*Exercise brief:* Go over these records and count the lines with the string "平河町森タワーレジデンス" in them; the count is all that should be returned.
(Records supplied Opens)
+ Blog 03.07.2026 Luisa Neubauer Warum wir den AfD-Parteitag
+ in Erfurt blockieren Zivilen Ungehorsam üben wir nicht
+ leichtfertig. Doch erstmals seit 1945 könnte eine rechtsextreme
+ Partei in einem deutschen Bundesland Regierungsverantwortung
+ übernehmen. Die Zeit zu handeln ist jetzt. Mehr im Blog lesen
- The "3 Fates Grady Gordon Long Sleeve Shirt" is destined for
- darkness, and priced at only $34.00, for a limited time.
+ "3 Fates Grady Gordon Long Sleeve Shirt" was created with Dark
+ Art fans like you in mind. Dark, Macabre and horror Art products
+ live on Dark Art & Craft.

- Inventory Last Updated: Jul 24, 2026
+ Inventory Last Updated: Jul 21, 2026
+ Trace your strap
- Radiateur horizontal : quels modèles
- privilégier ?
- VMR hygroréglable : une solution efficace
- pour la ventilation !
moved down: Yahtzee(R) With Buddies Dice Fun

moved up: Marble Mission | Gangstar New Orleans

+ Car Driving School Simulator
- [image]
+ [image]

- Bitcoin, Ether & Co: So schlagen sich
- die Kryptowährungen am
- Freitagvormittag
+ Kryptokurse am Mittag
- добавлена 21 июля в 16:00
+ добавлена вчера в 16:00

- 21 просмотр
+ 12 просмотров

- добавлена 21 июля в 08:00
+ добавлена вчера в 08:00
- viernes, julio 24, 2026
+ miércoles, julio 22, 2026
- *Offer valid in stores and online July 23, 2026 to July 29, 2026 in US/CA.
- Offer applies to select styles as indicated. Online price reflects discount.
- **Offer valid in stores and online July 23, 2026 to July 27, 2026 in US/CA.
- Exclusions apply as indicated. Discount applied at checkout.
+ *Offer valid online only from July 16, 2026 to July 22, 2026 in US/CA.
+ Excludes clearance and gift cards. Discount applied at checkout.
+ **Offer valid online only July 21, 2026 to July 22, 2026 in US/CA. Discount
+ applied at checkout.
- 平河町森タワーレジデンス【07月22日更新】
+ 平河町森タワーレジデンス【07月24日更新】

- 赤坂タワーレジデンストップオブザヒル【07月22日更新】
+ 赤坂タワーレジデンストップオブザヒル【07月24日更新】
(Records supplied Closes)
*Output for this exercise:* 2